• [TASK REQUIREMENTS]
Repeat every record exactly, but keep images out of the copy.

• [MATERIAL FOR THIS EXERCISE]
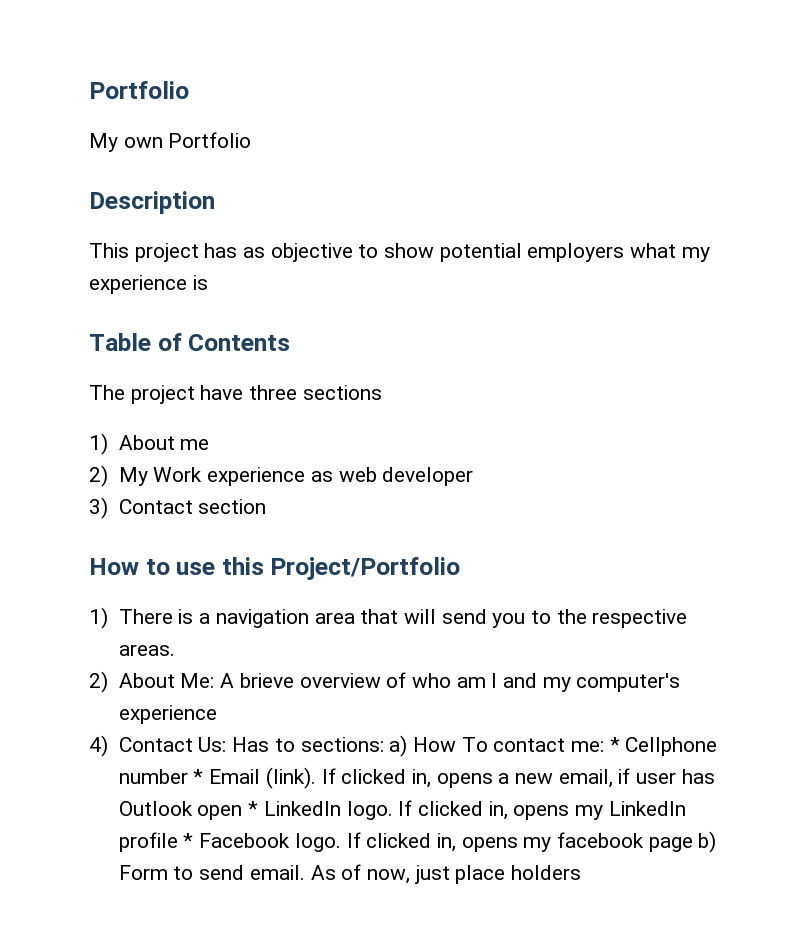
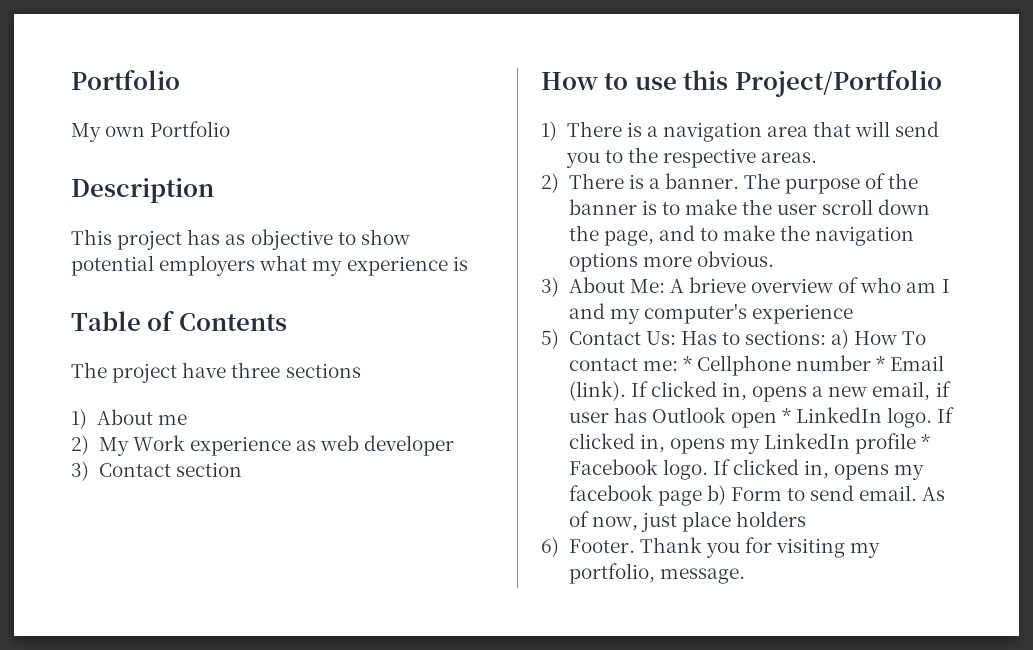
- 2) About Me: A brieve overview of who am I and my computer's experience
+ 2) There is a banner. The purpose of the banner is to make the user scroll down the page, and to make the navigation options more obvious.
+ 3) About Me: A brieve overview of who am I and my computer's experience
- 4) Contact Us: Has to sections: a) How To contact me: * Cellphone number * Email (link).
+ 5) Contact Us: Has to sections: a) How To contact me: * Cellphone number * Email (link).
+ 6) Footer. Thank you for visiting my portfolio, message.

• [EXERCISE RESPONSE]
- 2) About Me: A brieve overview of who am I and my computer's experience
+ 2) There is a banner. The purpose of the banner is to make the user scroll down the page, and to make the navigation options more obvious.
+ 3) About Me: A brieve overview of who am I and my computer's experience
- 4) Contact Us: Has to sections: a) How To contact me: * Cellphone number * Email (link).
+ 5) Contact Us: Has to sections: a) How To contact me: * Cellphone number * Email (link).
+ 6) Footer. Thank you for visiting my portfolio, message.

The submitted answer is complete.